6. Filling a tank and forgetting to close the top fill hole, -- juice everywhere.
7. Not wicking my Aramamizers properly -- juice leaking from the air holes. (Should have first Googled it)
8. Building coils with very low Ohm readings without fist checking what the minimum Ohms level is on the atty I am using. Then having to re do a coil i spent time on making.
9. Impulsive buying without first Googling the mod / atty.

In life, as with anything, you must make mistakes to learn. The foolishness lies in "doing the same thing every time, but expecting a different result", i.e. repeating the mistakes.
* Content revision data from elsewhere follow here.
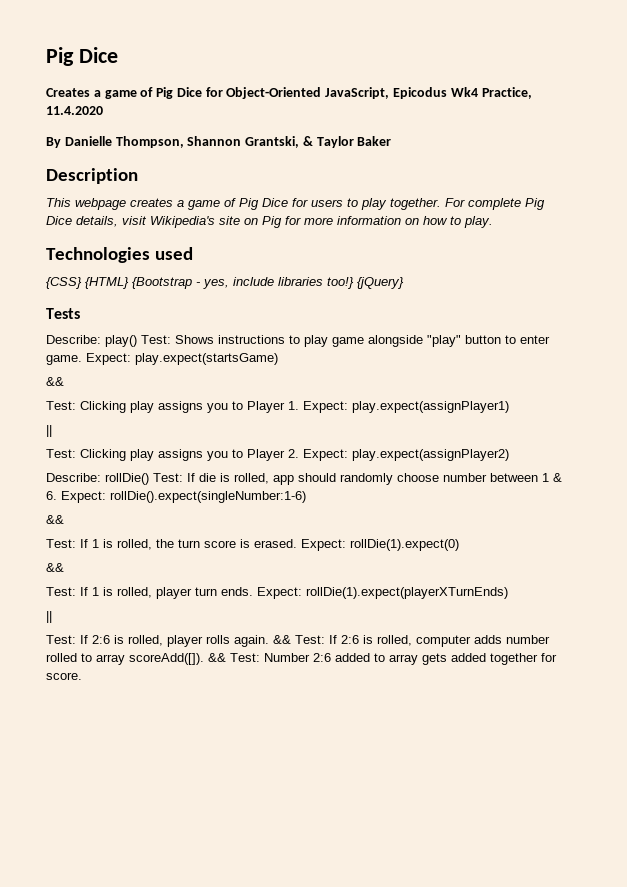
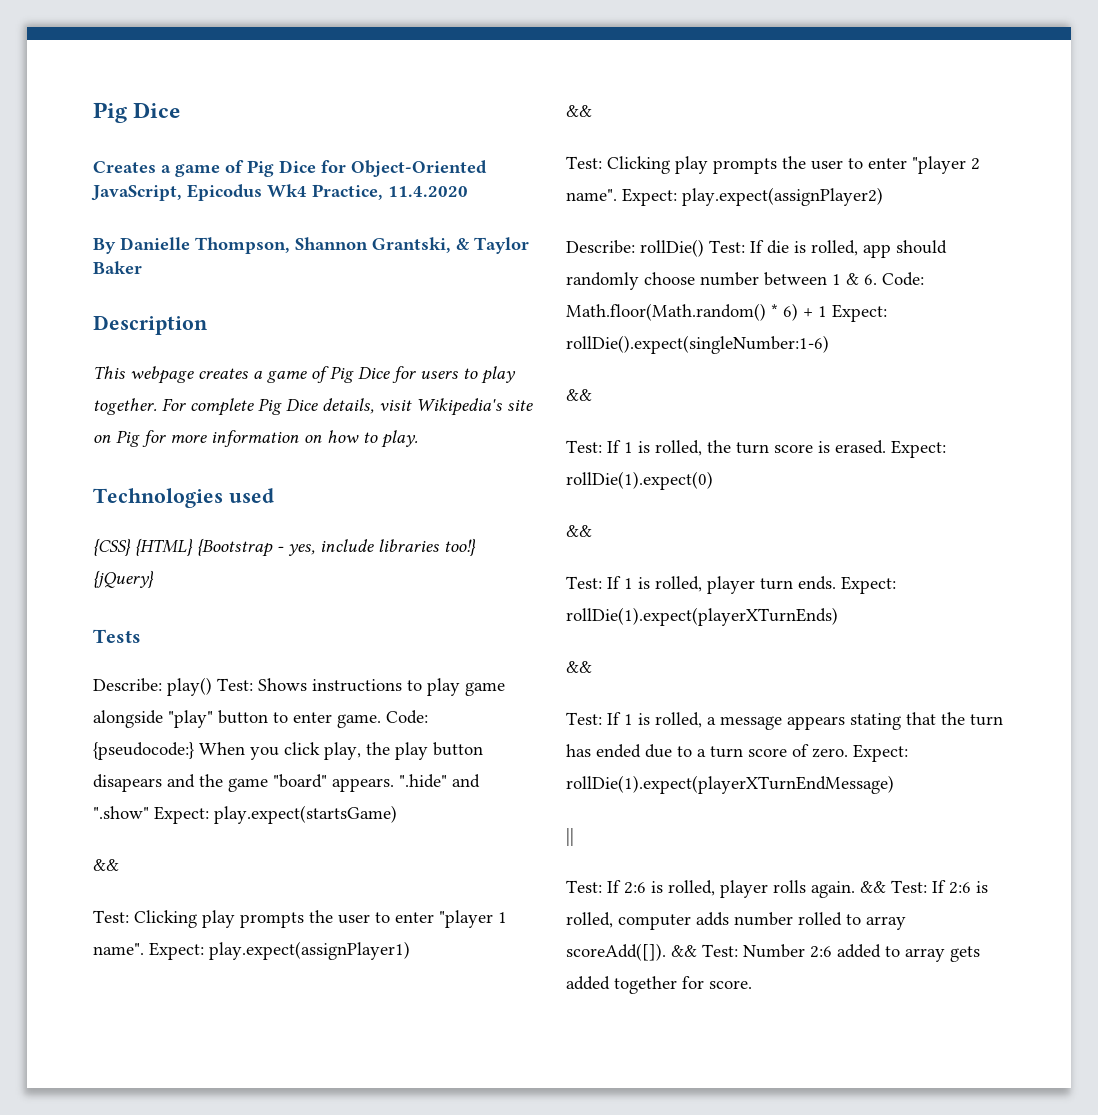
(82, 360) none -> [386,710,428,724] [93,742,483,760] [93,774,480,792] [93,806,149,819] Code: {pseudocode:} When you click play, the play button disapears and the game "board" appears. ".hide" and ".show"
[158,401,299,413] assigns you to Player 1. -> [240,910,507,928] [93,943,144,955] prompts the user to enter "player 1 name".
[46,425,52,437] [46,449,299,461] || // Test: Clicking play assigns you to Player 2. -> [566,105,592,117] [566,156,980,174] [566,189,617,201] && // Test: Clicking play prompts the user to enter "player 2 name".
(57, 495) none -> [882,272,924,286] [566,303,827,321] Code: Math.floor(Math.random() * 6) + 1
(508, 593) none -> [566,661,592,673] [566,712,1003,730] [566,744,908,762] [566,775,894,794] // && // Test: If 1 is rolled, a message appears stating that the turn has ended due to a turn score of zero. Expect: rollDie(1).expect(playerXTurnEndMessage)

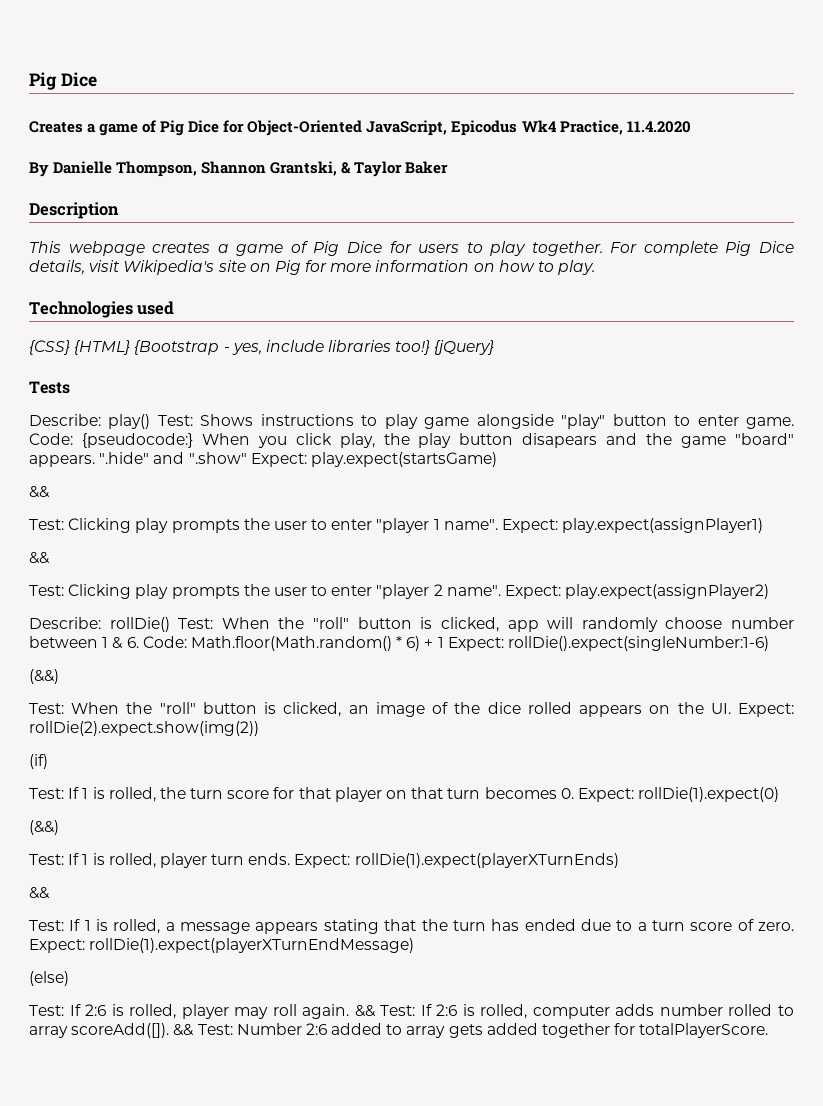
[750,240,947,258] If die is rolled, app should -> [221,617,574,632] When the "roll" button is clicked, app will
[566,389,592,401] && -> [29,669,59,684] [29,702,795,717] [29,721,259,736] [29,754,48,769] (&&) // Test: When the "roll" button is clicked, an image of the dice rolled appears on the UI. Expect: rollDie(2).expect.show(img(2)) // (if)
[818,440,886,454] is erased. -> [273,787,574,802] for that player on that turn becomes 0.
[566,525,592,537] && -> [29,820,59,835] (&&)
[566,828,574,846] || -> [29,971,69,986] (else)
[773,880,806,893] rolls -> [234,1004,297,1019] may roll
[709,980,752,989] score. -> [639,1023,769,1038] totalPlayerScore.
Reactions: Like 1 | Funny 1


----------



## KZOR (25/9/16)

We all know that multitasking efficiently is impossible. One can only concentrate on one task with proficiency at a time. The only time a few tasks can be done simultaneously is when the tasks were done so often in the past that they have become conditioned reflexes.

I was mixing up a batch of DIY, watching the forum posts and coiling and wicking a atty. Without realising it I poured concentrate over my freshly wicked coil and took a conditioned vape ........ DAMN .......... concentrated Tiramisu almost gave me a mild stroke.

Reactions: Funny 4


----------



## Raindance (25/9/16)

Carefully rebuilding a Subtank RBA, forgetting to put the RBA top on, inserting and filling the tank. Juice all over everything... It is the kind of thing one only does once!

Reactions: Funny 2 | Can relate 2


----------



## Andre (25/9/16)

Forgetting to screw on that top ring part of the Subtank Mini RBA has caught me not once, but twice!

Reactions: Funny 2 | Can relate 5


----------



## Lord Vetinari (25/9/16)

Raindance said:


> Carefully rebuilding a Subtank RBA, forgetting to put the RBA top on, inserting and filling the tank. Juice all over everything... It is the kind of thing one only does once!


A few times with the Protank 4 also... More than twice because I don't build it very often at all and it bites me in the backside all too often.

Reactions: Funny 1


----------



## Lord Vetinari (25/9/16)

Dumbest vaping mistake ever really is thinking: "They'll still have stock next time don't worry" 

If it is good, it is going to be GONE.

Reactions: Like 3 | Agree 4 | Can relate 3


----------



## Gizmo (25/9/16)

Nearly vaped and RDA without the cap on while playing Overwatch.. Very scary. Thank goodness I felt the heat by my lips

Reactions: Funny 2


----------



## incredible_hullk (25/9/16)

just had my dumb moment...after 2 months of diy find out my nic is 100% vg and not pg...aaaah

Reactions: Like 1 | Winner 1 | Funny 1


----------



## Huffapuff (25/9/16)

How about putting in a new coil, wicking it, priming, closing the tank, filling it up all without firing it once only to be told "atomiser short"

Reactions: Like 1 | Funny 1 | Can relate 1


----------



## stevie g (25/9/16)

My first RDA wicking experience but forgetting to juice it. Took a hit... midway through I realised what I'd done and what the exhale was going to be like. Vaping plain Rayon sucks always add juice.

Building coils on the mod, accidentally press fire button while drill bit is in the coil for alignment... Back to the beginning.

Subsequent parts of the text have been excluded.